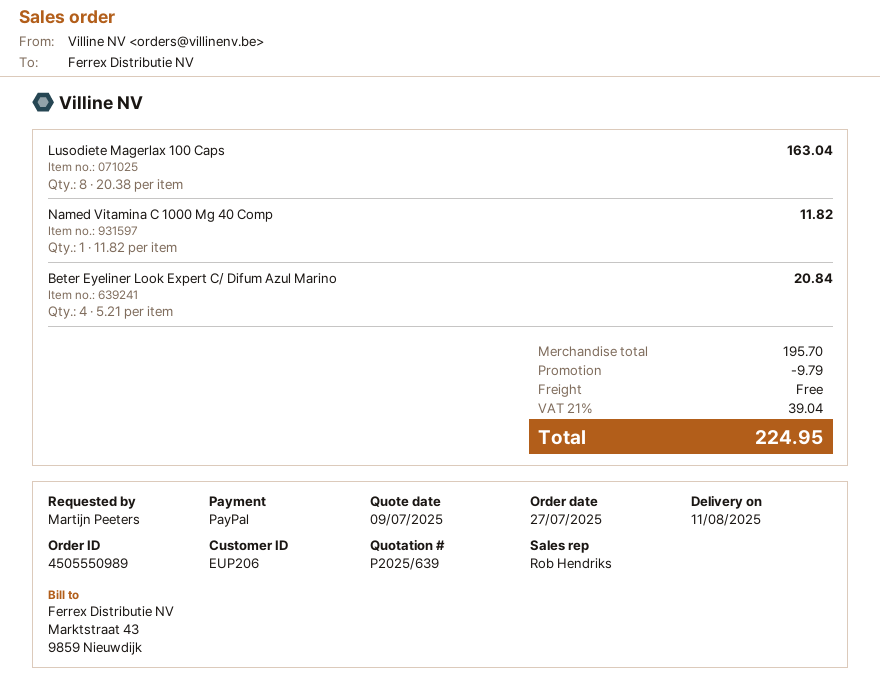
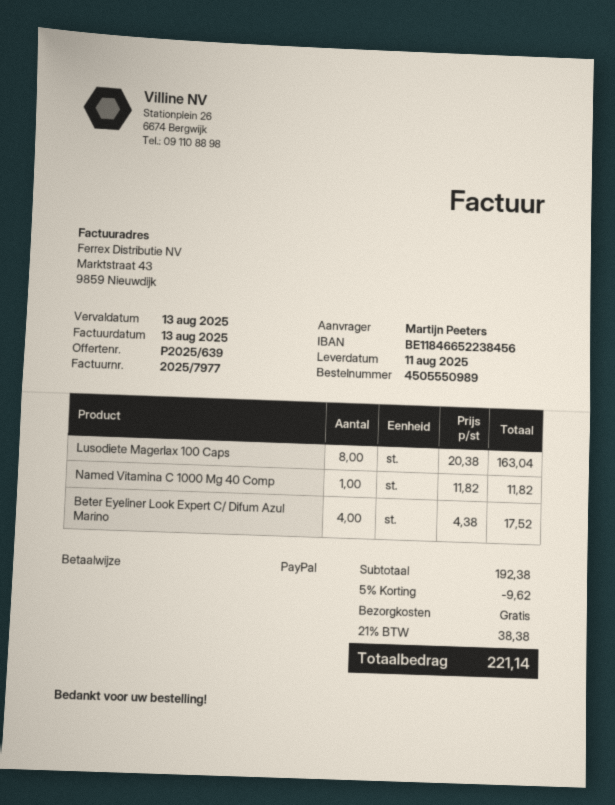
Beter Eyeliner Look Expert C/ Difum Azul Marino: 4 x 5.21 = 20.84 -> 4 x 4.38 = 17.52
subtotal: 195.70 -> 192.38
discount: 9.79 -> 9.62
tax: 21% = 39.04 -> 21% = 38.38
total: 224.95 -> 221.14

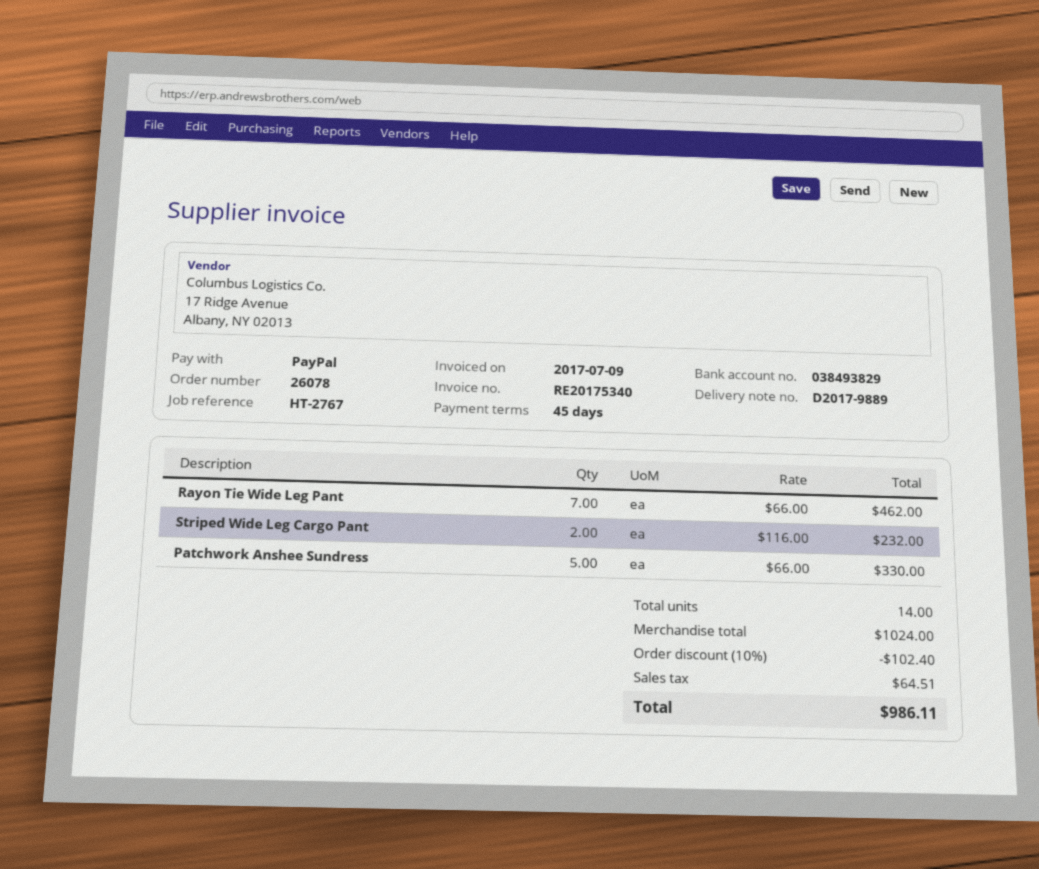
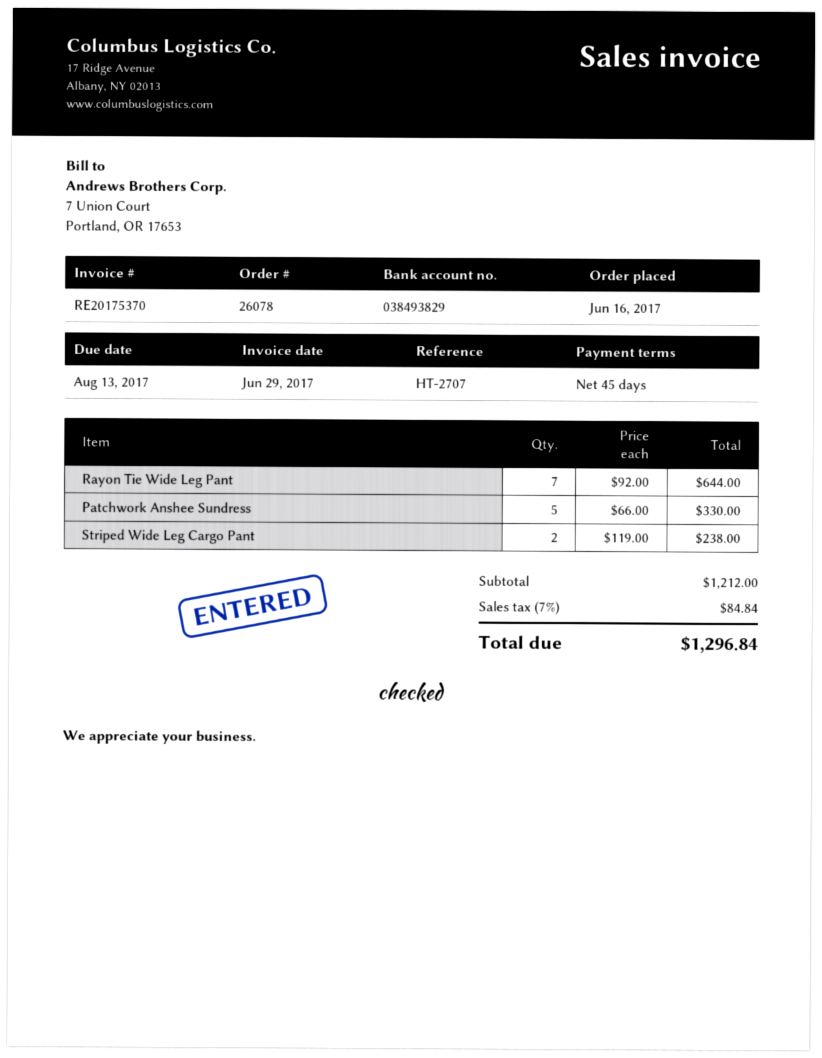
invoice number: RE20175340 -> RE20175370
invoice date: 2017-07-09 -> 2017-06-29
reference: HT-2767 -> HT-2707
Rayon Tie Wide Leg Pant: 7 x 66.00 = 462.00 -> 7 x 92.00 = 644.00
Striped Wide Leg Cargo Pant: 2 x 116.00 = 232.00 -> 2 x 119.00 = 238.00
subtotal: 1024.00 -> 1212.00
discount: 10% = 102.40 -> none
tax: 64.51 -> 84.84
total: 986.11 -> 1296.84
_ _ _ _ _ _ _
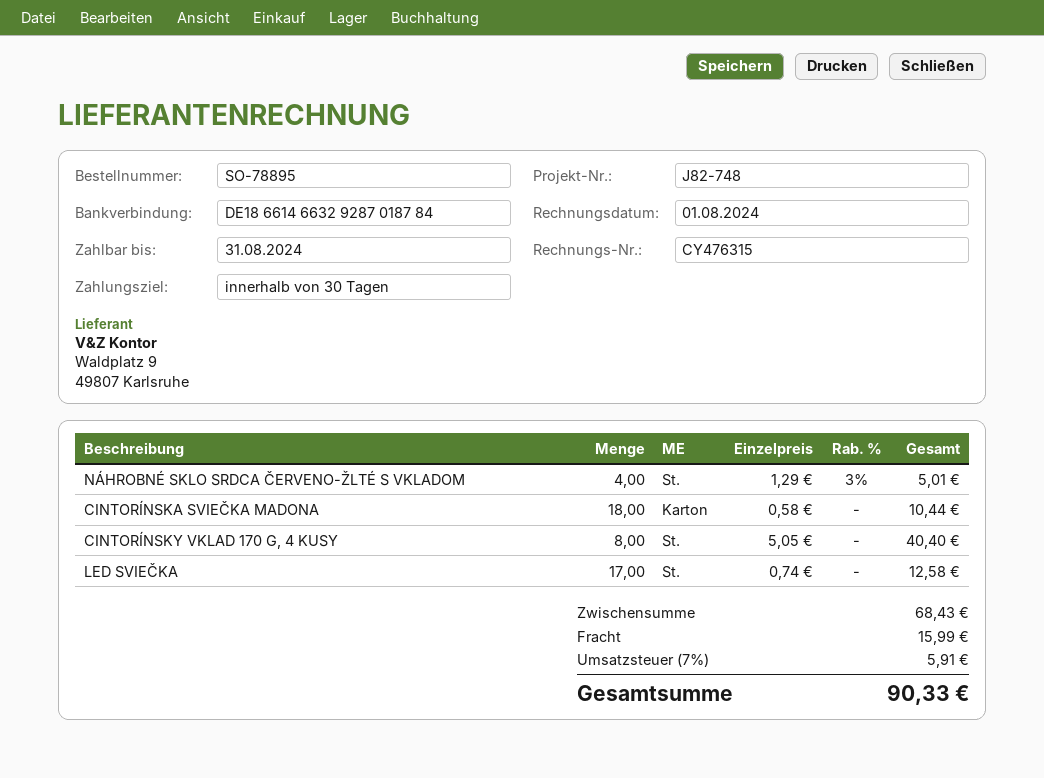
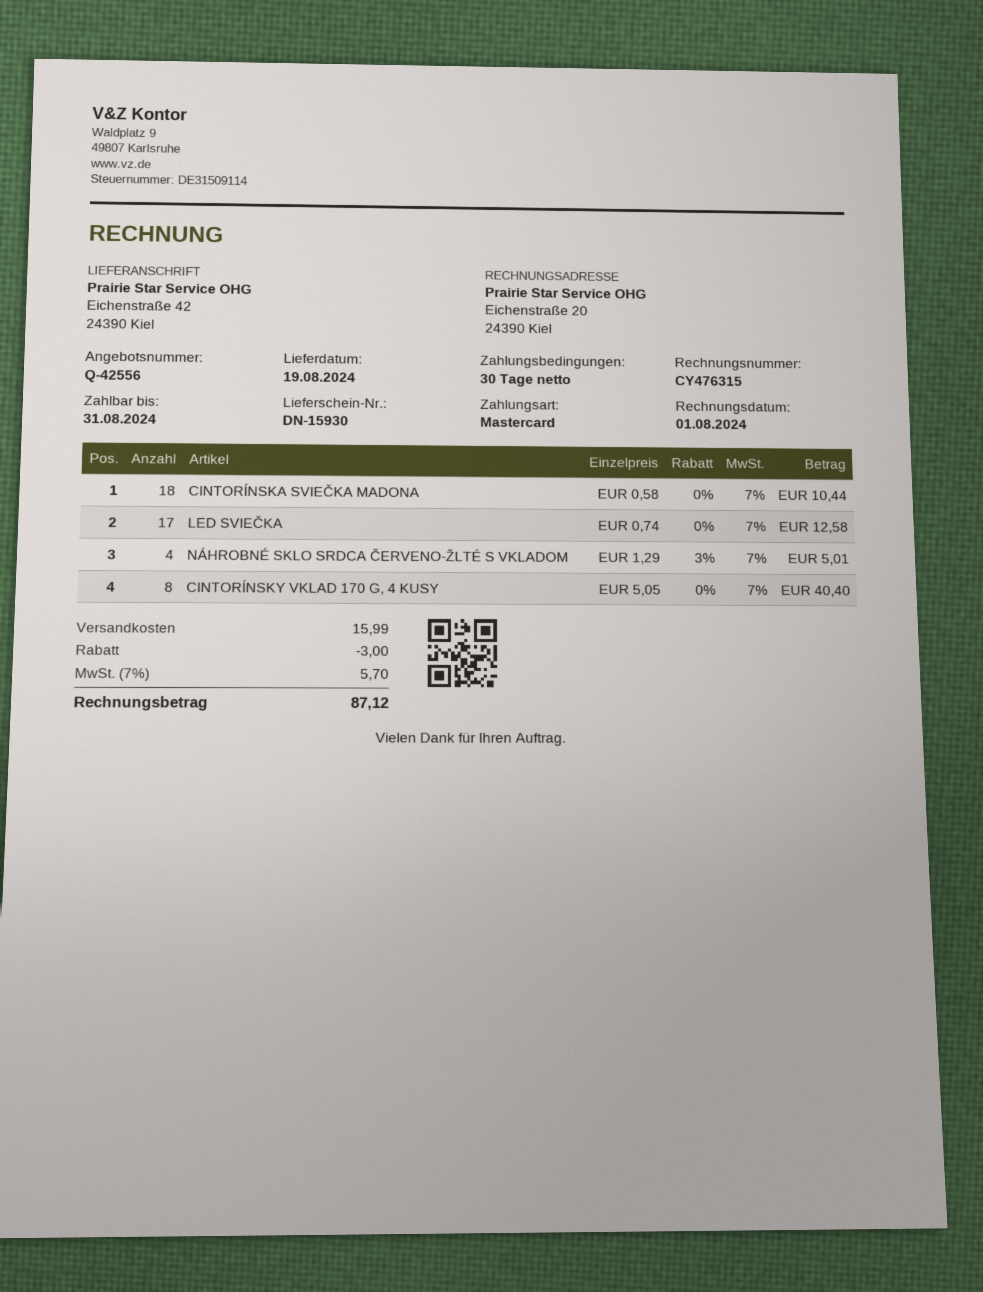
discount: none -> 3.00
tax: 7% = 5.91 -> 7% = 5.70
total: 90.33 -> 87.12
_ _ _ _ _ _ _
# What to do
Could you set down, word for word, only the lines above from the line with "Rayon Tie Wide" to the line with "total: 986.11 -> 1296.84", including both?

# Exercise output
Rayon Tie Wide Leg Pant: 7 x 66.00 = 462.00 -> 7 x 92.00 = 644.00
Striped Wide Leg Cargo Pant: 2 x 116.00 = 232.00 -> 2 x 119.00 = 238.00
subtotal: 1024.00 -> 1212.00
discount: 10% = 102.40 -> none
tax: 64.51 -> 84.84
total: 986.11 -> 1296.84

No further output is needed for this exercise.